- [EXTRACTED ENTRIES]
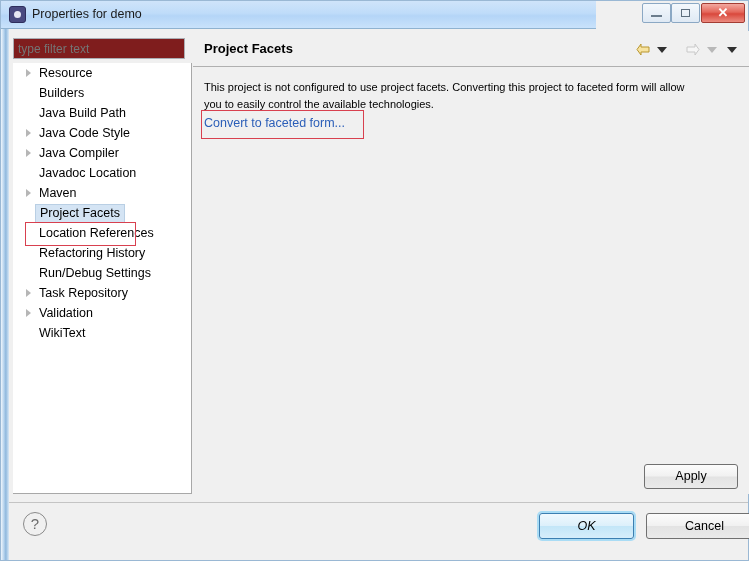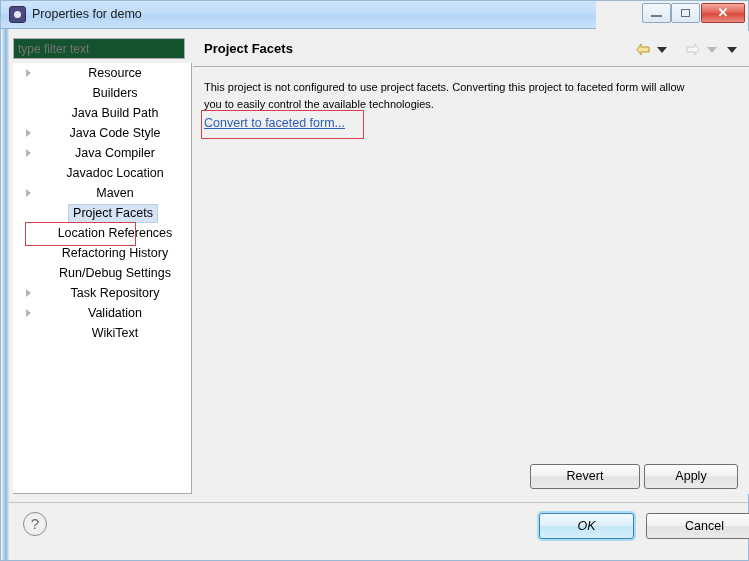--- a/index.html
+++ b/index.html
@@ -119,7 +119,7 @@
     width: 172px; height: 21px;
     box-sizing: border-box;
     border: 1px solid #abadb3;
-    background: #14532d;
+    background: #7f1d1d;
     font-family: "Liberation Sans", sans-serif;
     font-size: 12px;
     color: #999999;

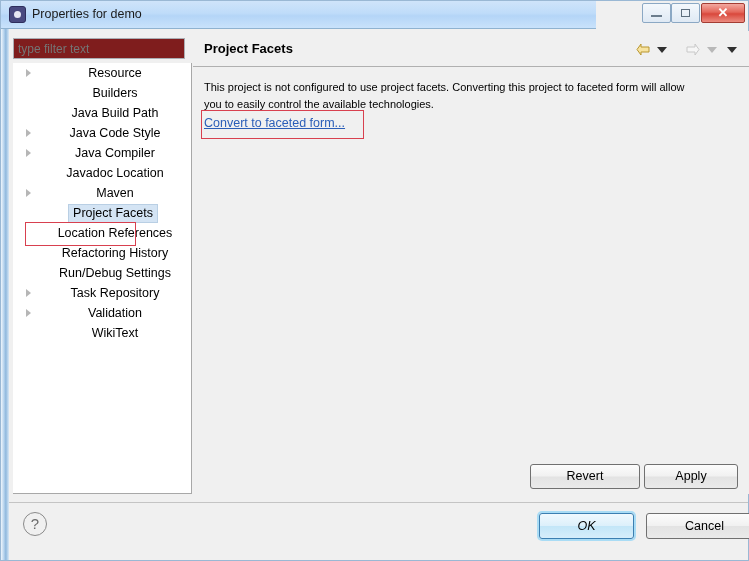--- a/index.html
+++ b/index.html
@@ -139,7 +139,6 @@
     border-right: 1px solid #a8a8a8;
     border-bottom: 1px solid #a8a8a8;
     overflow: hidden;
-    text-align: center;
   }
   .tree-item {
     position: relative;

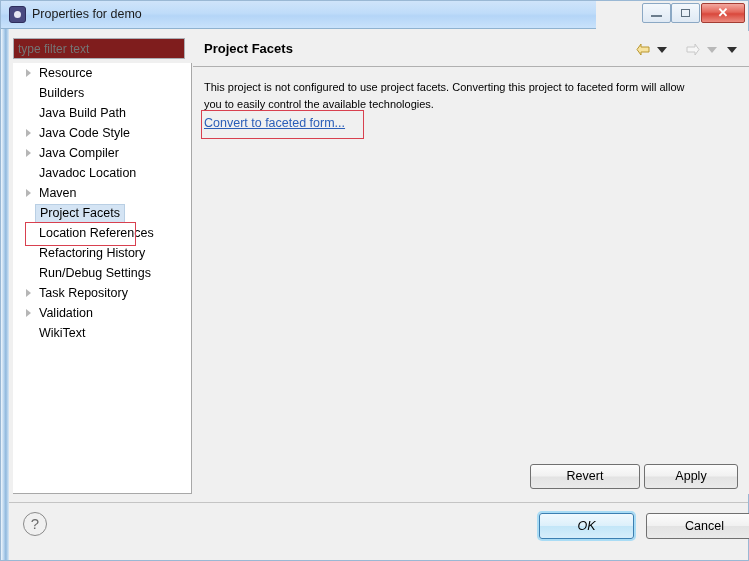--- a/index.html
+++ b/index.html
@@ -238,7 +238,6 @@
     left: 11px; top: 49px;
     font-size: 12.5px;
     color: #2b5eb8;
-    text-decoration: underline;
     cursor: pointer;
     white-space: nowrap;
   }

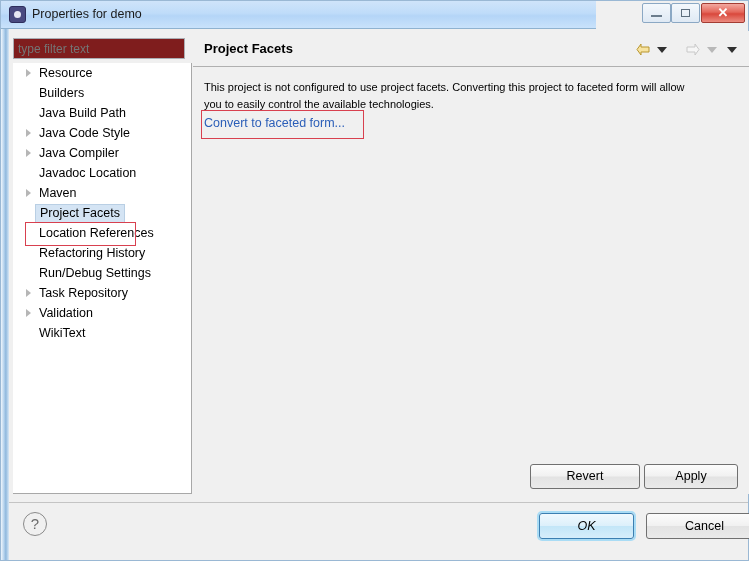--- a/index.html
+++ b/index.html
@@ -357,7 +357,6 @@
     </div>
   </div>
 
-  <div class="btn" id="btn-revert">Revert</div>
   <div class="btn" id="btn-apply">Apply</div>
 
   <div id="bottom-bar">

- [WHAT YOU HAVE TO DO] Only the text of the records belongs in your answer, copied exactly as it appears above.

- [ANSWER SPACE]
--- a/index.html
+++ b/index.html
@@ -119,7 +119,7 @@
     width: 172px; height: 21px;
     box-sizing: border-box;
     border: 1px solid #abadb3;
-    background: #14532d;
+    background: #7f1d1d;
     font-family: "Liberation Sans", sans-serif;
     font-size: 12px;
     color: #999999;

--- a/index.html
+++ b/index.html
@@ -139,7 +139,6 @@
     border-right: 1px solid #a8a8a8;
     border-bottom: 1px solid #a8a8a8;
     overflow: hidden;
-    text-align: center;
   }
   .tree-item {
     position: relative;

--- a/index.html
+++ b/index.html
@@ -238,7 +238,6 @@
     left: 11px; top: 49px;
     font-size: 12.5px;
     color: #2b5eb8;
-    text-decoration: underline;
     cursor: pointer;
     white-space: nowrap;
   }

--- a/index.html
+++ b/index.html
@@ -357,7 +357,6 @@
     </div>
   </div>
 
-  <div class="btn" id="btn-revert">Revert</div>
   <div class="btn" id="btn-apply">Apply</div>
 
   <div id="bottom-bar">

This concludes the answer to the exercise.